By Anne Marie Amacher

DAVENPORT – At the conclusion of Mass Jan. 22, Father Hai Dinh told the Vietnamese Catholic community at St. Paul the Apostle Church that “today is in honor and celebration of the first day of the Lunar New Year.”

 

A woman takes a red envelope that contains a Scripture reading following a Lunar New Year Mass Jan. 22 in Davenport.

The community, whose members belong to Sacred Heart Cathedral in Davenport, use St. Paul’s church  and larger parish hall for the annual New Year celebration.

The Lunar New Year in 2012 celebrates the Year of the Dragon. “It is powerful and has energy,” Fr. Dinh said after he imitated a dragon’s roar.

Whether in their native Vietnam or in the United States, the Vietnamese spend time with their immediate families celebrating the Lunar New Year. “Everyone greets each other with Chuc Mung Nam Moi (Happy New Year),” Fr. Dinh said.

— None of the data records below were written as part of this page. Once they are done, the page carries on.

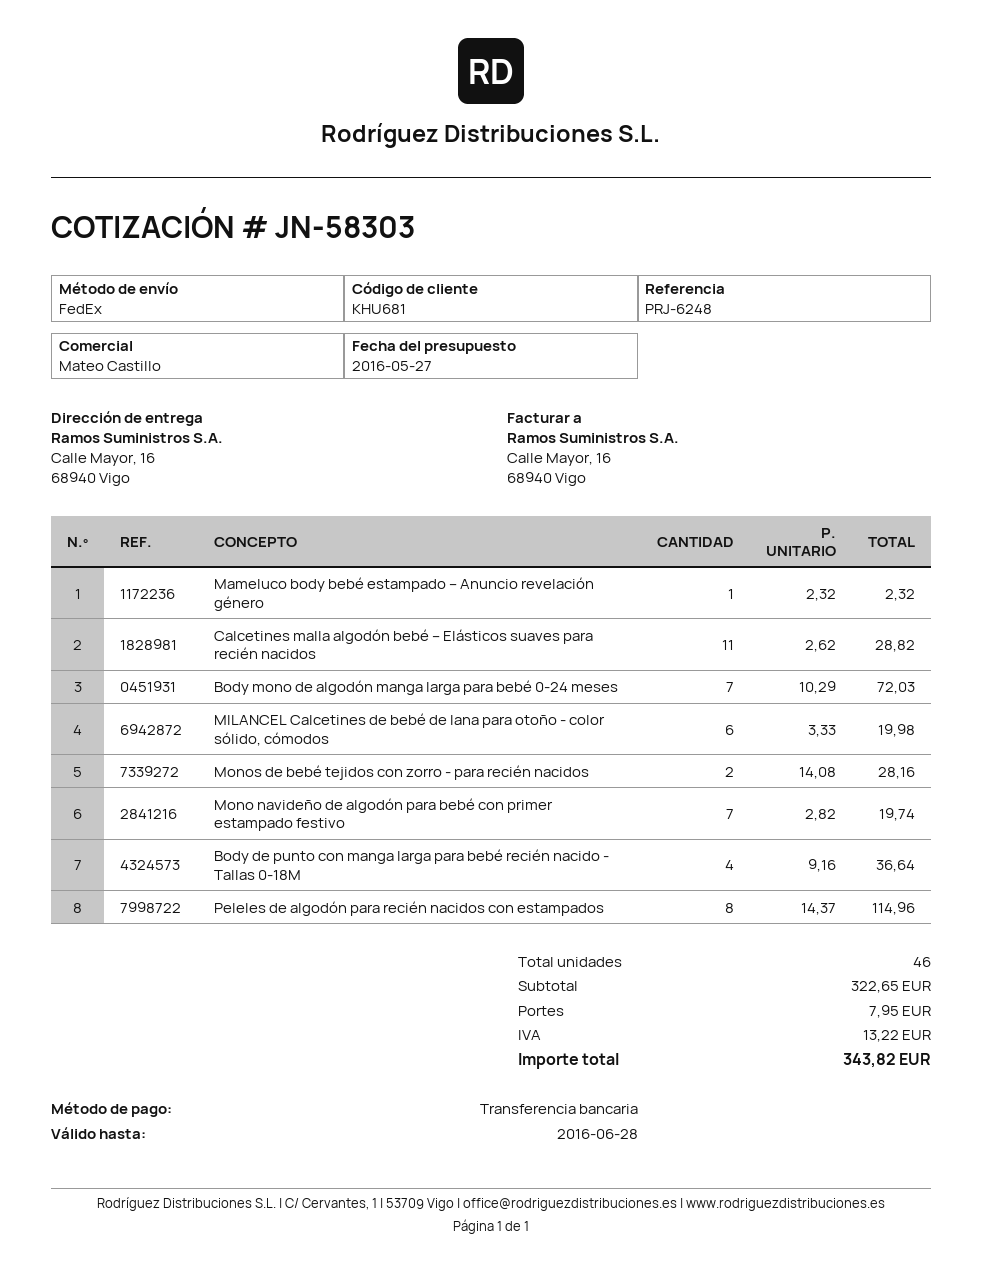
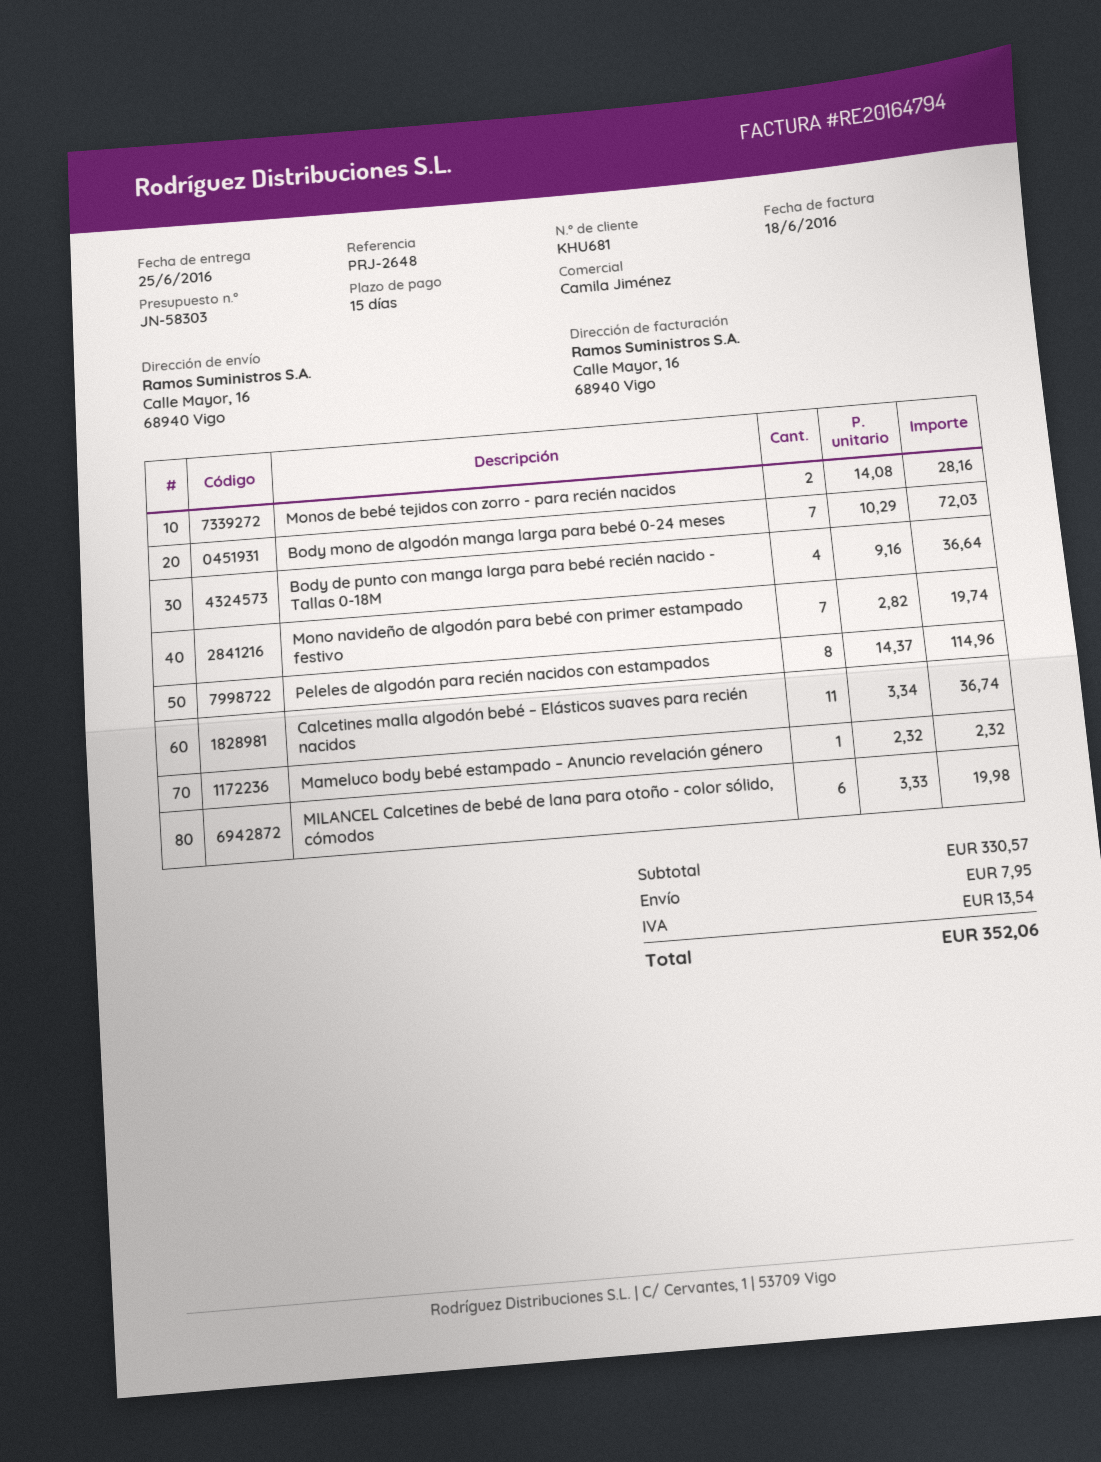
reference: PRJ-6248 -> PRJ-2648
sales rep: Mateo Castillo -> Camila Jiménez
Calcetines malla algodón bebé – Elásticos suaves para recién nacidos: 11 x 2.62 = 28.82 -> 11 x 3.34 = 36.74
subtotal: 322.65 -> 330.57
tax: 13.22 -> 13.54
total: 343.82 -> 352.06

In the days that follow, Vietnamese visit friends and relatives and bring them baskets of goodies, flowers and cheer, he noted. “Usually the second day is devoted to friends while the third day is devoted to visiting teachers and other people who command respect.”

Joining Fr. Dinh for the celebration were Father Joseph Phung, pastor of St. Alphonsus Parish in Mount Pleasant; Father Rich Adam, pastor of Sacred Heart Cathedral; and Father Tim Regan, parochial vicar at St. Paul the Apostle Parish.

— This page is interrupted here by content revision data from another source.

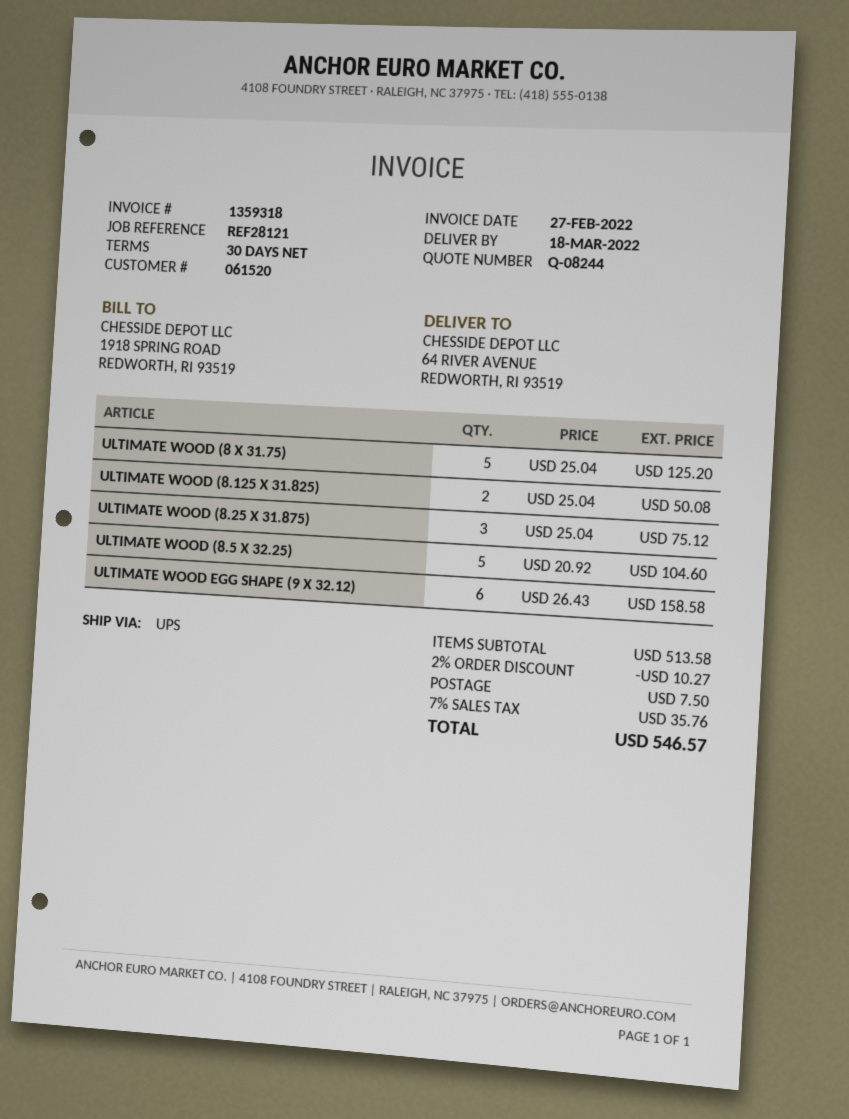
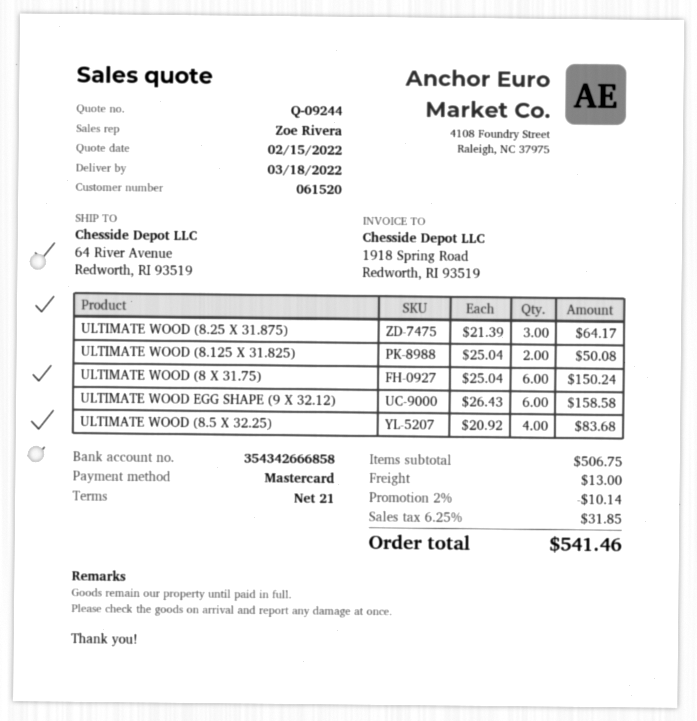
quote number: Q-08244 -> Q-09244
payment terms: 30 days -> 21 days
ULTIMATE WOOD (8 X 31.75): 5 x 25.04 = 125.20 -> 6 x 25.04 = 150.24
ULTIMATE WOOD (8.25 X 31.875): 3 x 25.04 = 75.12 -> 3 x 21.39 = 64.17
ULTIMATE WOOD (8.5 X 32.25): 5 x 20.92 = 104.60 -> 4 x 20.92 = 83.68
subtotal: 513.58 -> 506.75
discount: 2% = 10.27 -> 2% = 10.14
shipping: 7.50 -> 13.00
tax: 7% = 35.76 -> 6.25% = 31.85
total: 546.57 -> 541.46

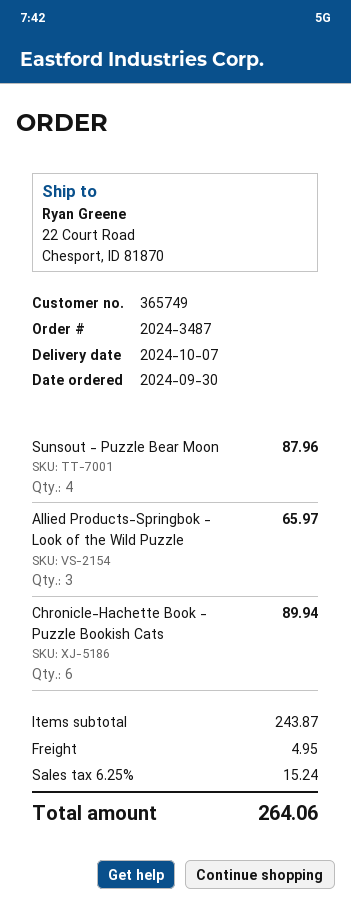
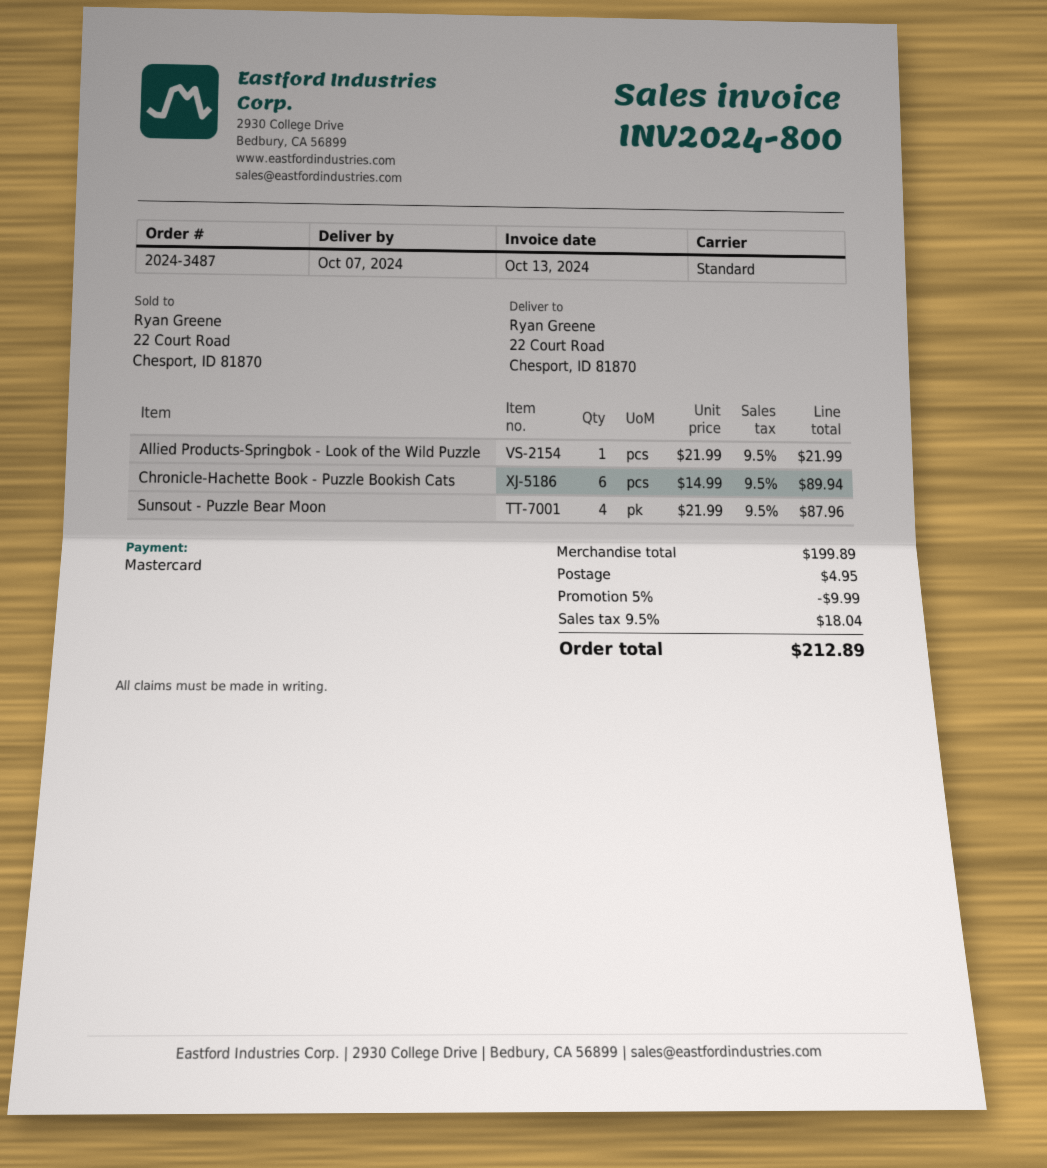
Allied Products-Springbok - Look of the Wild Puzzle: 3 for 65.97 -> 1 for 21.99
subtotal: 243.87 -> 199.89
discount: none -> 5% = 9.99
tax: 6.25% = 15.24 -> 9.5% = 18.04
total: 264.06 -> 212.89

After the closing song, the community was invited to the front of church to take a red envelope off a tree in the sanctuary. Inside the envelope is a Scripture reading for the family to reflect on throughout the year.

A reception followed in Denning Hall. The ceremony opened with presentation of American and Vietnamese flags and the singing of the national anthems of both countries. In procession, the community’s elders brought gifts of food and incense to a table on the stage. Incense symbolizes respect and the food symbolizes the work and labor of humans.

The priests in attendance passed out “lucky money” to the children. A dragon dance, serving of traditional Vietnamese food and then singing and dancing followed into the evening.